By an ordinance of 1292, Philippe IV regulated the fishing of all rivers, large and small; he prohibited certain fishing instruments; he forbade taking certain species of fish until they had reached a determined length, or acquired a certain value; but he neither recognized nor created any privilege; he established no distinction between watercourses; which might lead one to think that the principles of Roman law on this matter then governed France.
In the middle of the fourteenth century, on 29 May 1346, Philippe VI rendered an ordinance on waters and forests. This grandiose title might lead one to believe that the government already perceived some relations between the state of the waters of a country and the state of the highest parts of the soil; but, if one thought so, it would suffice, to be disabused, to read some of the dispositions of the ordinance. Philippe VI is occupied only with his table and that of his family; he orders the masters of waters and forests to have his ponds stocked, and to have them fished at a suitable time. He wants them to send to Bertaut Bardilly, his intendant, the fish that will be profitable for his house, and for the household of his very dear companion the queen, and of his children, and that all the others be sold to buy him sea fish. As for the rivers, he is occupied with them only to recommend the observation of the preceding ordinances. These ordinances, in effect, were only poorly executed, as Charles V declares in the one he rendered in the month of July 1376 (article 52).
At the beginning of the following century, the lords, who had depopulated the countryside of cultivators to populate it with wild beasts, as is proven by the ordinance of 25 May 1413, made themselves masters of the rivers and streams; they established themselves on all the passages, and levied, says the same ordinance, great and excessive duties and tolls on the foodstuffs and merchandise passing through the passages of the said lands and rivers. The Seine, the Loire, the Rhône, were thus invaded like the least important rivers [^116].

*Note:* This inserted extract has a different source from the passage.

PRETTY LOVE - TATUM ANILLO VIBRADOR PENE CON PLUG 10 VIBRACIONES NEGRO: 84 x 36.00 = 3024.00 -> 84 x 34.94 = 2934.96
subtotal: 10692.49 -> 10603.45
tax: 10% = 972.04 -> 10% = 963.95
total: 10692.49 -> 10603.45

At the same time that the lords seized the rivers to establish arbitrary tolls there and to ransom commerce, they formed dams there to bring water to their properties; they established weirs there for fishing, or formed islands there; they thus stopped the fish in their passage and rendered navigation dangerous and almost impossible; and, in times of high water, they flooded the lands of their neighbors, in such a manner, says the ordinance: “that when there is a great abundance of water, the neighboring lands and the tillage thereof are entirely lost and ruined, to the very great prejudice of the public good of our kingdom and of the subjects of the neighboring lands [^117].”
It resulted from the same disorders that the bed of the rivers and the ditches made to facilitate the flow of water were not maintained, and that, for lack of dredging, the water spread into the countryside and transformed it into swamps; the roads and causeways were so degraded that one could not pass over them without danger [^118].
Charles VI, by his ordinance of 25 May 1413, tried to remedy these disorders: he pronounced the abolition of all tolls and duties established on the roads and rivers that did not have an immemorial existence, or that were not founded on titles; he forbade the establishment of new ones without his authorization, under penalty of an arbitrary fine and of confiscation of the lands on account of which they would be exacted; he declared that the tolls established for the maintenance of bridges, ports, roads, and causeways would be collected for the profit of the crown, if the conditions under which they had been conceded were not fulfilled; he ordered that the weirs, islands and other obstructions made on the public rivers since a time of which the memory still existed, would be destroyed and annulled, and that the places would be restored to their original state; finally, he prescribed the dredging of the rivers, and of the ditches that had been made to facilitate the flow of water.
Twenty-five years after the publication of this ordinance, the abuses it was intended to destroy had not yet ceased; since, on 30 June 1438, Charles VII rendered a new ordinance for the abolition of the tolls that the lords continued to collect on the Loire.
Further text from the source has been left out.